TASK INSTRUCTIONS:
Take the line containing "left:100px; top:171px; width:552px;" in the listing below and copy it, along with every line after it, without alteration.

INPUT FOR THIS TASK:
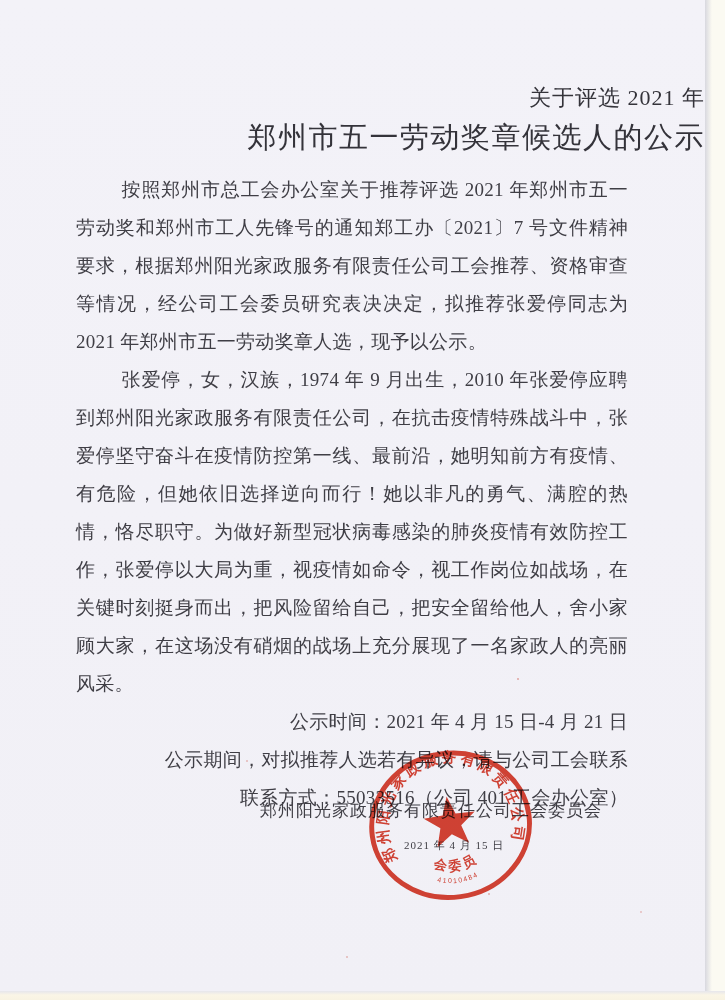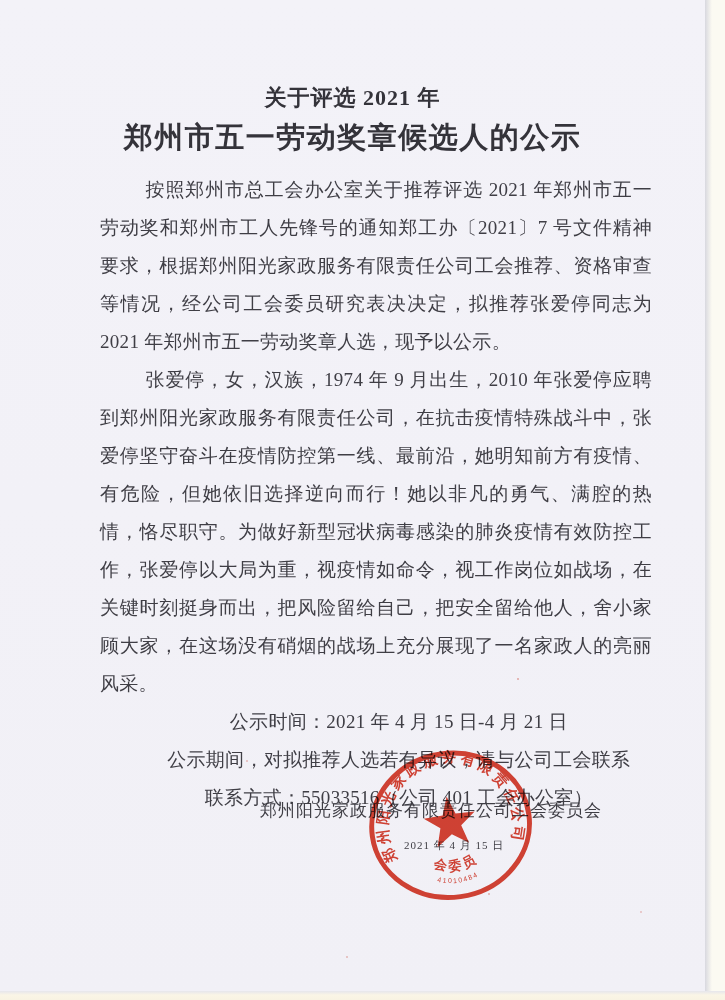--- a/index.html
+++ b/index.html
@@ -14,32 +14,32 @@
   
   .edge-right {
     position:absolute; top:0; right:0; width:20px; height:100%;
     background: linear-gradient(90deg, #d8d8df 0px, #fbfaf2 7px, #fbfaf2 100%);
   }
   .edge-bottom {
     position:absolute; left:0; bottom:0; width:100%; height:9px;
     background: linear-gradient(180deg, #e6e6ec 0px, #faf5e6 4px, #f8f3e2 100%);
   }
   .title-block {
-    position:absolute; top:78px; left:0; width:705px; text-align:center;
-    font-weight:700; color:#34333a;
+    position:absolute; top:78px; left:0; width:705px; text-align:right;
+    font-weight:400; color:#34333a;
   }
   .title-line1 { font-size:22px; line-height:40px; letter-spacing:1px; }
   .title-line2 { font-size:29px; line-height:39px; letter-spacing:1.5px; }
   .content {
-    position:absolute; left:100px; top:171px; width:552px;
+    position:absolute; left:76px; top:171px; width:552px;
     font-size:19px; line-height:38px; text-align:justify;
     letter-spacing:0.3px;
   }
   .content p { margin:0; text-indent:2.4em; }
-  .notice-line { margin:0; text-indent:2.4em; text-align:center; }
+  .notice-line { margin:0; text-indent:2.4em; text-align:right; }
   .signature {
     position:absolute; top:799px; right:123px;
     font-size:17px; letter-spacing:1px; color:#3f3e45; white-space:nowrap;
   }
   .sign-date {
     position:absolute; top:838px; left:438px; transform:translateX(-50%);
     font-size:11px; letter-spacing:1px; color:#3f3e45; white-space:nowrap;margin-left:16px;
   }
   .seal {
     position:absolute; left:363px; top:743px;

PROBLEM SOLUTION:
-    position:absolute; left:100px; top:171px; width:552px;
+    position:absolute; left:76px; top:171px; width:552px;
     font-size:19px; line-height:38px; text-align:justify;
     letter-spacing:0.3px;
   }
   .content p { margin:0; text-indent:2.4em; }
-  .notice-line { margin:0; text-indent:2.4em; text-align:center; }
+  .notice-line { margin:0; text-indent:2.4em; text-align:right; }
   .signature {
     position:absolute; top:799px; right:123px;
     font-size:17px; letter-spacing:1px; color:#3f3e45; white-space:nowrap;
   }
   .sign-date {
     position:absolute; top:838px; left:438px; transform:translateX(-50%);
     font-size:11px; letter-spacing:1px; color:#3f3e45; white-space:nowrap;margin-left:16px;
   }
   .seal {
     position:absolute; left:363px; top:743px;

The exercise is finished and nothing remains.